10 Uses for Basic Tomato Sauce
1. Pizza Sauce
Add 2 teaspoons sugar, 1 can tomato paste and 1 teaspoon each dried basil and oregano to 6 cups sauce. Simmer sauce an extra hour until sauce is quite thick.
2. Shrimp & Tomato Capellini
Sauté a handful of shrimp in garlic and butter. Add tomato sauce, chopped fresh herbs and toss with capellini (thinner than spaghettini) for a simple supper.
3. Easy Rosé Sauce
Add 1/2 cup 35% cooking cream to 4 cups sauce and cook an additional 15 minutes over medium low heat, stirring often. Serve over ravioli or manicotti.
4. Chicken Parmesan
Spoon tomato sauce generously over cooked breaded chicken cutlets. Top with mozzarella and bake until cheese is melted and sauce is bubbling. Serve with spaghetti.
5. Sausage Ragout
Remove 4 Italian sausages from casings and sauté in a skillet with a chopped onion. Add 4-6 cups tomato sauce, 1 cup quartered button mushrooms and chopped green peppers, if desired. Simmer 15 minutes and serve over penne pasta.
6. Simple Bolognaise
Brown ground beef in a skillet. Add chopped onions & celery and cook for a few minutes. Add tomato sauce, a splash of red wine and cook over low heat for an hour or so.

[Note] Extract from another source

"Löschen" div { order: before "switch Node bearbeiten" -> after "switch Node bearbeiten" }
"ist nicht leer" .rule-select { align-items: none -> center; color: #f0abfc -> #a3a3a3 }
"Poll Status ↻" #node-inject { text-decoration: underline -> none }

Serve with spaghetti or as a base for lasagna.
7. Baked Cauliflower or Zucchini
Spoon tomato sauce over cauliflower florets or chopped zucchini, drizzle with extra virgin olive oil and bake in a casserole dish until vegetables are tender. Sprinkle with Parmesan during the last few minutes of baking, if desired. This is particularly nice with garlic-infused olive oil.
8. Grilled Vegetable Gratin
Grill softer vegetables such as peppers, zucchini, eggplant, or asparagus. Place in a casserole dish, top with tomato sauce and fresh mozzarella. Broil until cheese is melted.
9. Penne Arrabiata
Add crushed chillies to taste to basic tomato sauce. Serve over penne pasta and top with grated Romano cheese and parsley.

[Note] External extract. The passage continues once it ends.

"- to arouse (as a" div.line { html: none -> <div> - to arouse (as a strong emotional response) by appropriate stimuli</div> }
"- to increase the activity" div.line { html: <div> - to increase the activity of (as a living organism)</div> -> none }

Simmer homemade meatballs in tomato sauce and serve with spaghetti.
Did You Know? Canned tomato fun facts
- Most canned tomatoes are packed in natural juices and contain no preservatives.
- They’re picked and packed at the peak of ripeness and are believed to be the ‘freshest’ canned vegetable available.
- They are cooked rapidly at high temperatures and sterilized in steel cans to keep nutrients in.
- Canned tomatoes and tomato sauces are among the best sources of Lycopene, a pigment that is responsible for the tomatoes’ red color and that is said to help protect against certain cancers.
- The heat from the canning process allows lycopene in tomatoes to be better absorbed by the body.
- Many canned tomatoes are available in low-salt and no-salt alternatives.
What gets doused in tomato sauce in your kitchen?